Description of the task ::
Every line from the one containing "html: <div> <span>移至詳細資料(G)</span>" to the one containing "text: 6.205 ->" in the records below, both included, must be set down exactly, and no other line.

Records shown ::
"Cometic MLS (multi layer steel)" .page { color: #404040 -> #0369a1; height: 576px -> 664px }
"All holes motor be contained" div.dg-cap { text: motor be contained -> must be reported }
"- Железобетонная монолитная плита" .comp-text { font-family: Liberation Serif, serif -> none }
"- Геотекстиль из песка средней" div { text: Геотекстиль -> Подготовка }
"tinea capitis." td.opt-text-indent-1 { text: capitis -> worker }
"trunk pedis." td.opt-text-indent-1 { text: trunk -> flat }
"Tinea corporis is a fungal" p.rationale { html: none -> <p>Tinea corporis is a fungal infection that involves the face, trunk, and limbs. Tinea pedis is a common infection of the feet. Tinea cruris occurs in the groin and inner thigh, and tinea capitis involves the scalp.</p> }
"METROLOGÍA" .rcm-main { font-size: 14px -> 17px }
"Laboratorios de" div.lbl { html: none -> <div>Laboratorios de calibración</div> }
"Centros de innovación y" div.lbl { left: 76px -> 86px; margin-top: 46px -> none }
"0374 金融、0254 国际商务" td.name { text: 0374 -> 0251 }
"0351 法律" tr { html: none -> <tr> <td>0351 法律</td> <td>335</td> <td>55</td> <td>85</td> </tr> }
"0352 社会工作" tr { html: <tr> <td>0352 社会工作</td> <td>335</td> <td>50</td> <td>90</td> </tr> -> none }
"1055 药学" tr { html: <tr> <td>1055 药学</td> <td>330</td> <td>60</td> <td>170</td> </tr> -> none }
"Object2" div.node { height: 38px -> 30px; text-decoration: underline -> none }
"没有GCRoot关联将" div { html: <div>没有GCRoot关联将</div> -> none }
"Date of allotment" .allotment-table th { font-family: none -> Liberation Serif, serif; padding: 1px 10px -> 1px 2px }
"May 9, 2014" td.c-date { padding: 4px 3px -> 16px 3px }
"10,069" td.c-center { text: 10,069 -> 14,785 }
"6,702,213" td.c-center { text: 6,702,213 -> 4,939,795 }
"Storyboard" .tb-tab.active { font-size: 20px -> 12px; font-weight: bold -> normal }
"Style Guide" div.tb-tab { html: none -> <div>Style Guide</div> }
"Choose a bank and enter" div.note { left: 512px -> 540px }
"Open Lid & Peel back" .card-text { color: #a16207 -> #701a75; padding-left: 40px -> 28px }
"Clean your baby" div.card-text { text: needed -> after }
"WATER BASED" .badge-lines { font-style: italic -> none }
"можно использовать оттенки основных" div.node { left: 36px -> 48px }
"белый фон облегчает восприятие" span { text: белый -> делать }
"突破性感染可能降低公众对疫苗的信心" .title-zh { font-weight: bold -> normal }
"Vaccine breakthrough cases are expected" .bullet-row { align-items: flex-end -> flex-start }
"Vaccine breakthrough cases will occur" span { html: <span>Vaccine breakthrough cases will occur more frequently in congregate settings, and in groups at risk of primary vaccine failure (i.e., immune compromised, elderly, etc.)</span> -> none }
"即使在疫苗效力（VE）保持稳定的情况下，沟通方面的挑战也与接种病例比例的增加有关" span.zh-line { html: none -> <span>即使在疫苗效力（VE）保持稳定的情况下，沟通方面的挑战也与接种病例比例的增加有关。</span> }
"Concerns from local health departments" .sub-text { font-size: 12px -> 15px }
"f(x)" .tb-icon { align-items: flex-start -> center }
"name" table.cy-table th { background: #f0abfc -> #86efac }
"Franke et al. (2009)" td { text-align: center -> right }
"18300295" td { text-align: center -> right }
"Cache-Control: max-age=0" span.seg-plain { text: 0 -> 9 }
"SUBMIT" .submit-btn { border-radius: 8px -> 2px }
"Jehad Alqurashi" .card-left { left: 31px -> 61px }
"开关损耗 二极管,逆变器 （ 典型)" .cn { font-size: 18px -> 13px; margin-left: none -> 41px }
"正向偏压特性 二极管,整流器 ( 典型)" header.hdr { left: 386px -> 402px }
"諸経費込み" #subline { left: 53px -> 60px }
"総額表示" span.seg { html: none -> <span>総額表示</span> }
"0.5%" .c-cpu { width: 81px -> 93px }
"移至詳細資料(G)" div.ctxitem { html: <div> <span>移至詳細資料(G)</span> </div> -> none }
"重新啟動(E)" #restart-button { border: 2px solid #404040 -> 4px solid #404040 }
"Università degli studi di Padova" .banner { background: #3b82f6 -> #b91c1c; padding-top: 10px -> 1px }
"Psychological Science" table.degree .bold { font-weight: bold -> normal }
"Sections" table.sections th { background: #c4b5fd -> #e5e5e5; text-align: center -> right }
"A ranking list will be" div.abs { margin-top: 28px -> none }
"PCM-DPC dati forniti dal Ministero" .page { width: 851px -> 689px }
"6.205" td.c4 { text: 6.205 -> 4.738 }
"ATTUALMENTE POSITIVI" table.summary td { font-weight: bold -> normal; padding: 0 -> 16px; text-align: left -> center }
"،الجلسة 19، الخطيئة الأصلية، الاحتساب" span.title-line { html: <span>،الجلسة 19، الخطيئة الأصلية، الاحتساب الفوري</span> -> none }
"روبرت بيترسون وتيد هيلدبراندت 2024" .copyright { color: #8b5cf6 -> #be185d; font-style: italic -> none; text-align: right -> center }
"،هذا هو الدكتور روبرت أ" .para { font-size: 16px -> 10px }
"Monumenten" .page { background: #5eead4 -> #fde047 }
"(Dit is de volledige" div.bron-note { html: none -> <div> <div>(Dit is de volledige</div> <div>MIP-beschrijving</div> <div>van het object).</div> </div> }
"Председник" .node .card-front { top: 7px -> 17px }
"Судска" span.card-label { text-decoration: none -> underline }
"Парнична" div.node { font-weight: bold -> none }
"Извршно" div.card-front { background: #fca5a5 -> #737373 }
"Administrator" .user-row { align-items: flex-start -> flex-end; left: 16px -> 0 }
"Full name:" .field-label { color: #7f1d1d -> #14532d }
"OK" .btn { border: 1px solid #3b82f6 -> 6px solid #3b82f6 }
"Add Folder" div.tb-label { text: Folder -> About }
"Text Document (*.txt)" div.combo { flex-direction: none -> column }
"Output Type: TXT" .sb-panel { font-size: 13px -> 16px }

Written response ::
"移至詳細資料(G)" div.ctxitem { html: <div> <span>移至詳細資料(G)</span> </div> -> none }
"重新啟動(E)" #restart-button { border: 2px solid #404040 -> 4px solid #404040 }
"Università degli studi di Padova" .banner { background: #3b82f6 -> #b91c1c; padding-top: 10px -> 1px }
"Psychological Science" table.degree .bold { font-weight: bold -> normal }
"Sections" table.sections th { background: #c4b5fd -> #e5e5e5; text-align: center -> right }
"A ranking list will be" div.abs { margin-top: 28px -> none }
"PCM-DPC dati forniti dal Ministero" .page { width: 851px -> 689px }
"6.205" td.c4 { text: 6.205 -> 4.738 }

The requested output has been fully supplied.